Data excerpts
########################################
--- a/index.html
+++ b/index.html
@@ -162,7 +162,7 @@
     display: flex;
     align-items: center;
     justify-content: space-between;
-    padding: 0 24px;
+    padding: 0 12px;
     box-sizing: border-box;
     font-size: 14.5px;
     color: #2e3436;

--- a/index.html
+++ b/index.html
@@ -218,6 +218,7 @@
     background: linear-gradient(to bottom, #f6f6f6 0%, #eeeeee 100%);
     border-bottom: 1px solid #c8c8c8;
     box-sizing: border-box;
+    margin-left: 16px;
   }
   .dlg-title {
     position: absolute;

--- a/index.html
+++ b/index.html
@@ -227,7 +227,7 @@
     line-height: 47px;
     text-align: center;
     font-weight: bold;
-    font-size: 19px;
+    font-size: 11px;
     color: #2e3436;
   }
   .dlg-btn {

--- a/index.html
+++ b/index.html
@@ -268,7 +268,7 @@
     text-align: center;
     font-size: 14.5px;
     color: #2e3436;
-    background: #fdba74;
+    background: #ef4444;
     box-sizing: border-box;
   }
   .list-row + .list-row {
########################################
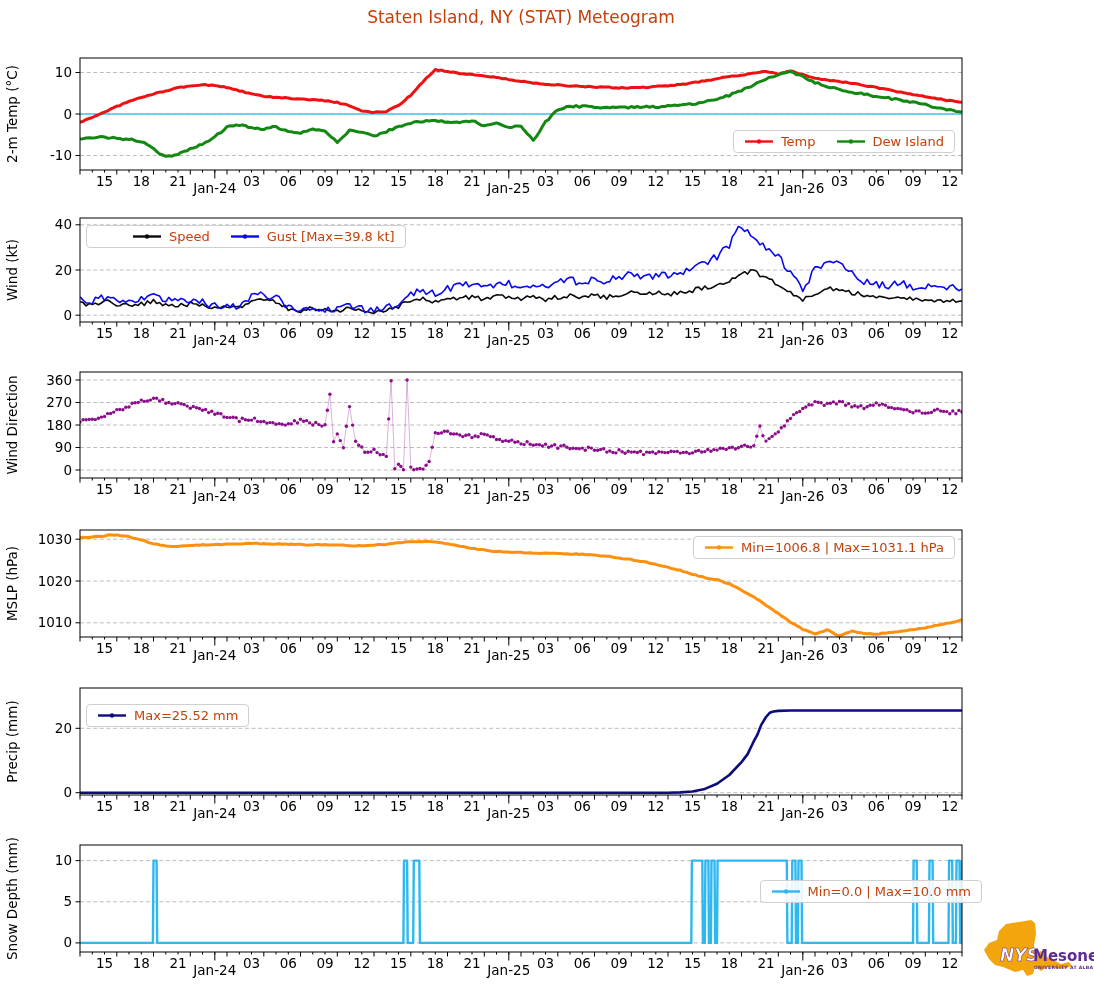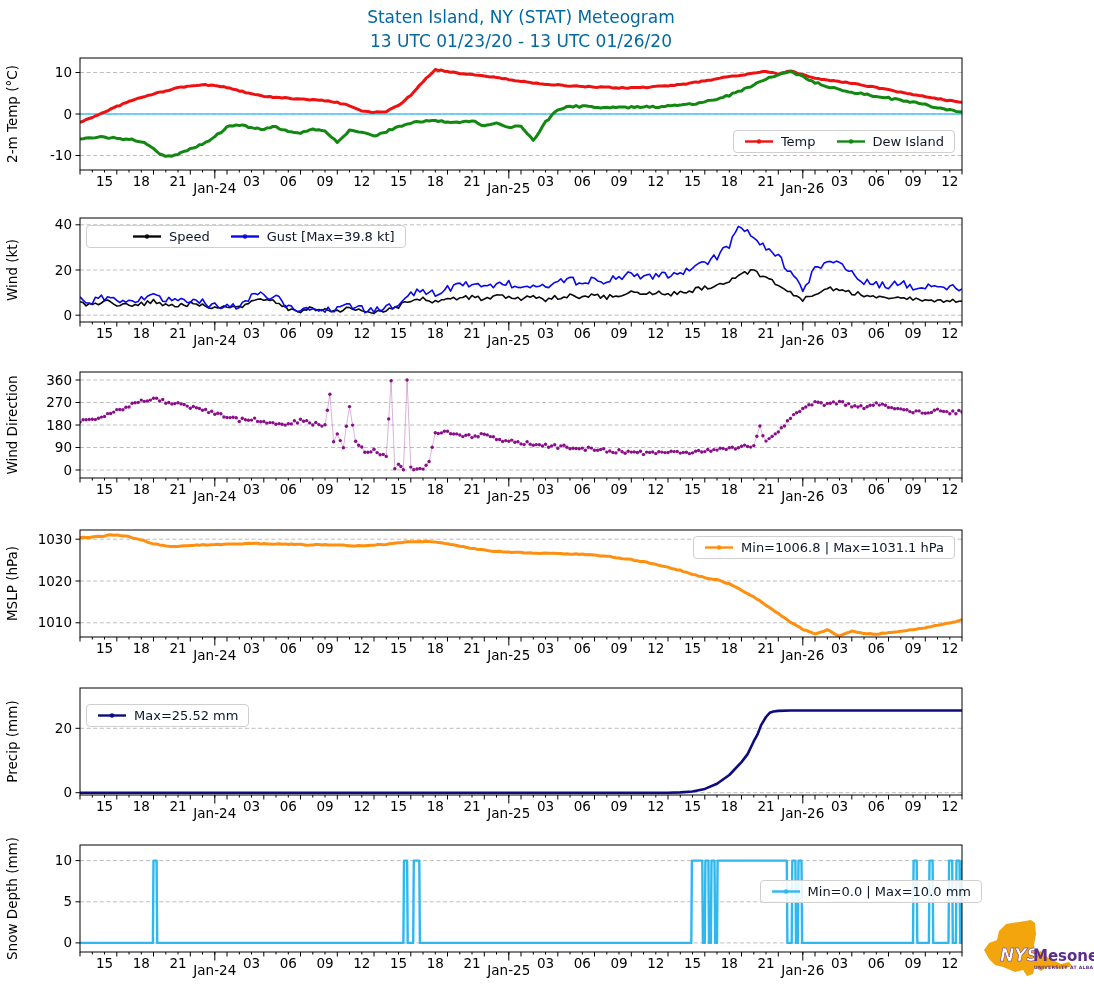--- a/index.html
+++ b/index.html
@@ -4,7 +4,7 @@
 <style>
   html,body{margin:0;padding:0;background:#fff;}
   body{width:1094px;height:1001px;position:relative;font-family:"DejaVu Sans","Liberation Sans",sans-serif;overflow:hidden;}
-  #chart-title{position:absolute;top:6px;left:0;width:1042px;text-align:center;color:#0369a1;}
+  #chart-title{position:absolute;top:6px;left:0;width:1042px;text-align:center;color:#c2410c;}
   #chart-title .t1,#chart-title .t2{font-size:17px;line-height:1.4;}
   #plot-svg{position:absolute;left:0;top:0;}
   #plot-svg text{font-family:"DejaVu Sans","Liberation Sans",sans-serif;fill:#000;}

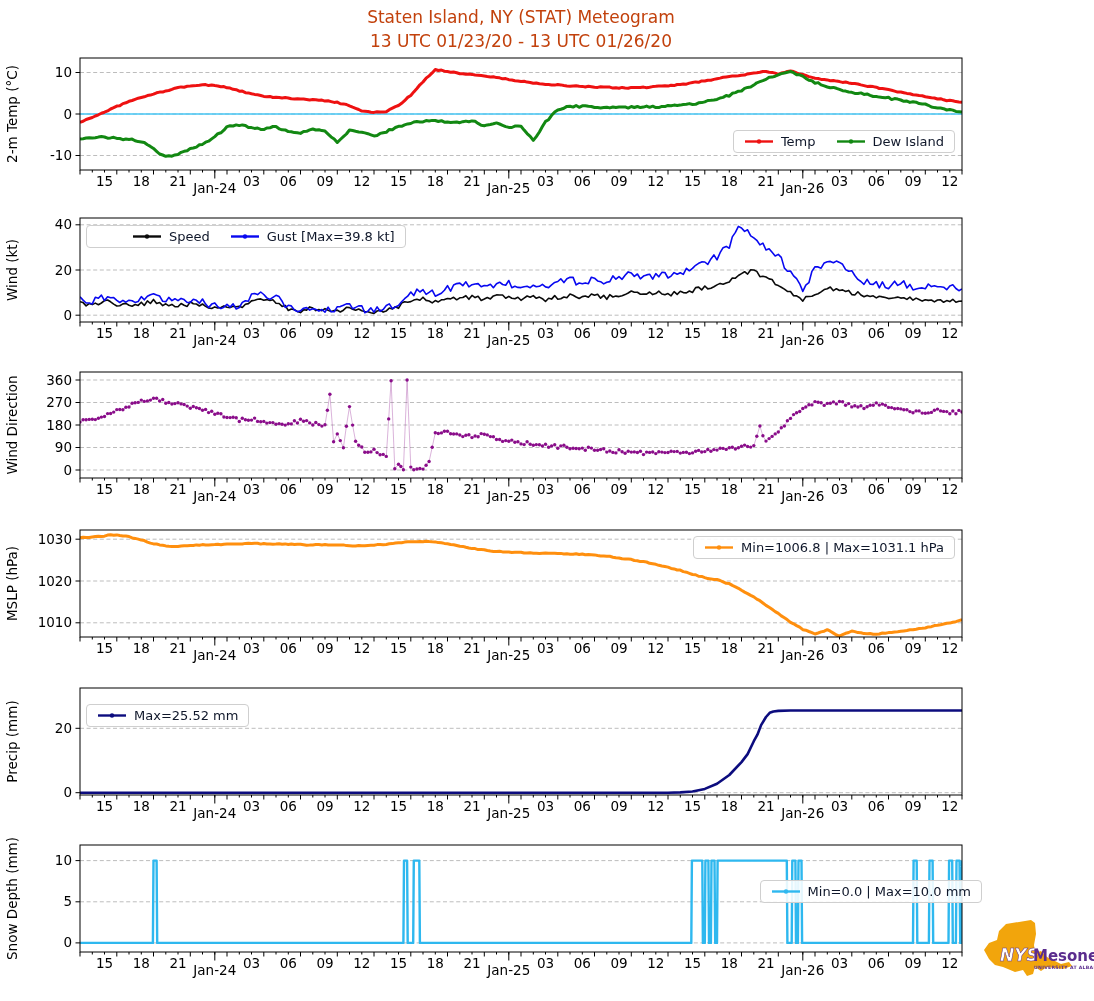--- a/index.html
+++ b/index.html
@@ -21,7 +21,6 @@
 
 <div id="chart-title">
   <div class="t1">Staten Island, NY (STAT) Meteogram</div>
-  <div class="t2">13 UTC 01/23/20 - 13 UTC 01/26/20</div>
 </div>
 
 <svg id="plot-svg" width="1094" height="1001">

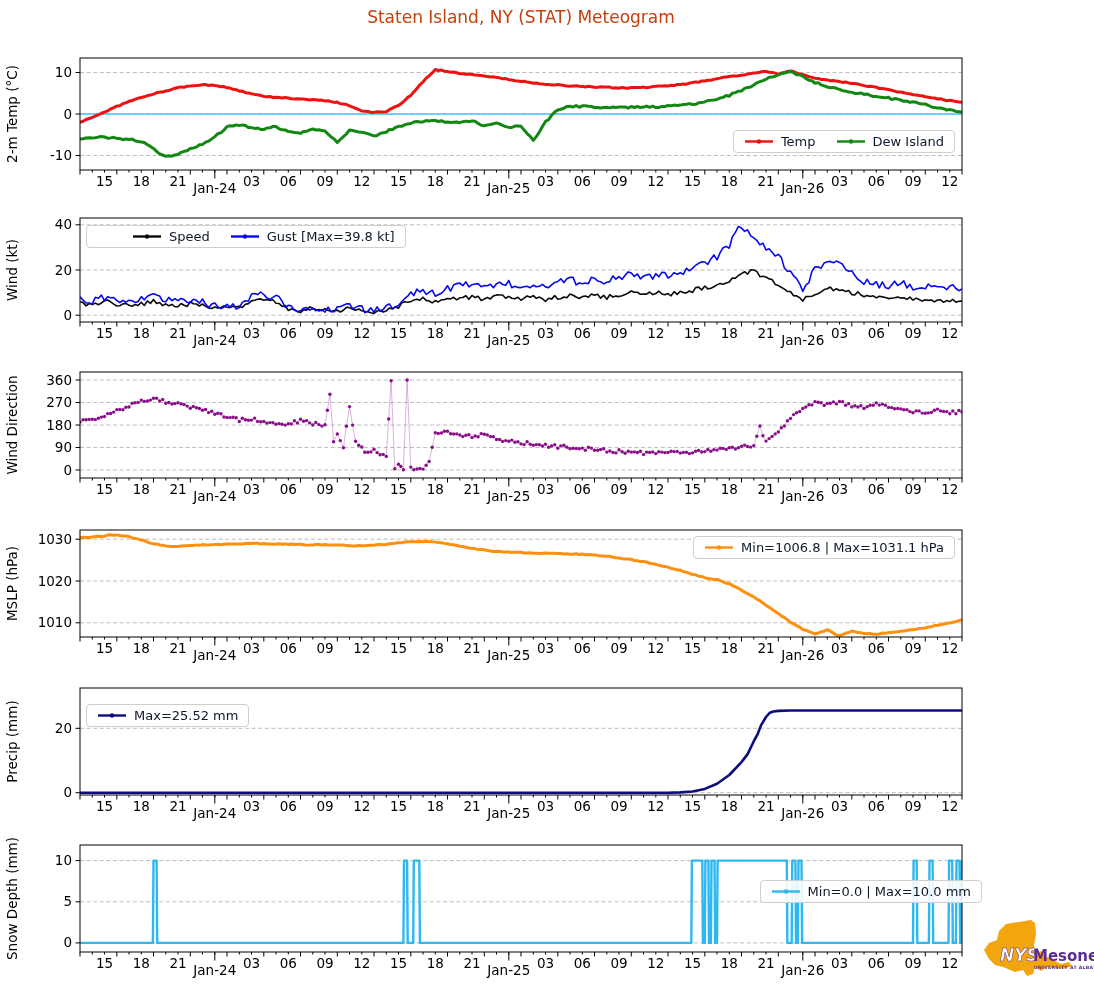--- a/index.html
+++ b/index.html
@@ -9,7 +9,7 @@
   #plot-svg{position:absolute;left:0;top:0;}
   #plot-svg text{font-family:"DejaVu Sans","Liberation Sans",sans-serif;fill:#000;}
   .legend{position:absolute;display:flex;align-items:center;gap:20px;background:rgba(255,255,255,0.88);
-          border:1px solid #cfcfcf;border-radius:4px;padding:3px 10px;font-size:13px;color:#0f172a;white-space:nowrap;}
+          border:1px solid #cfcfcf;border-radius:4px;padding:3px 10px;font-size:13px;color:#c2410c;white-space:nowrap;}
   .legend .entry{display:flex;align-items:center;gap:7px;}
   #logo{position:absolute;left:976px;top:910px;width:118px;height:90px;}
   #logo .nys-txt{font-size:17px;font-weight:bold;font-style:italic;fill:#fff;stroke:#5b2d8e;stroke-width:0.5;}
########################################
**The problem**
Show every line above in which the word "solid" appears.

**Answer box**
     border-bottom: 1px solid #c8c8c8;
-          border:1px solid #cfcfcf;border-radius:4px;padding:3px 10px;font-size:13px;color:#0f172a;white-space:nowrap;}
+          border:1px solid #cfcfcf;border-radius:4px;padding:3px 10px;font-size:13px;color:#c2410c;white-space:nowrap;}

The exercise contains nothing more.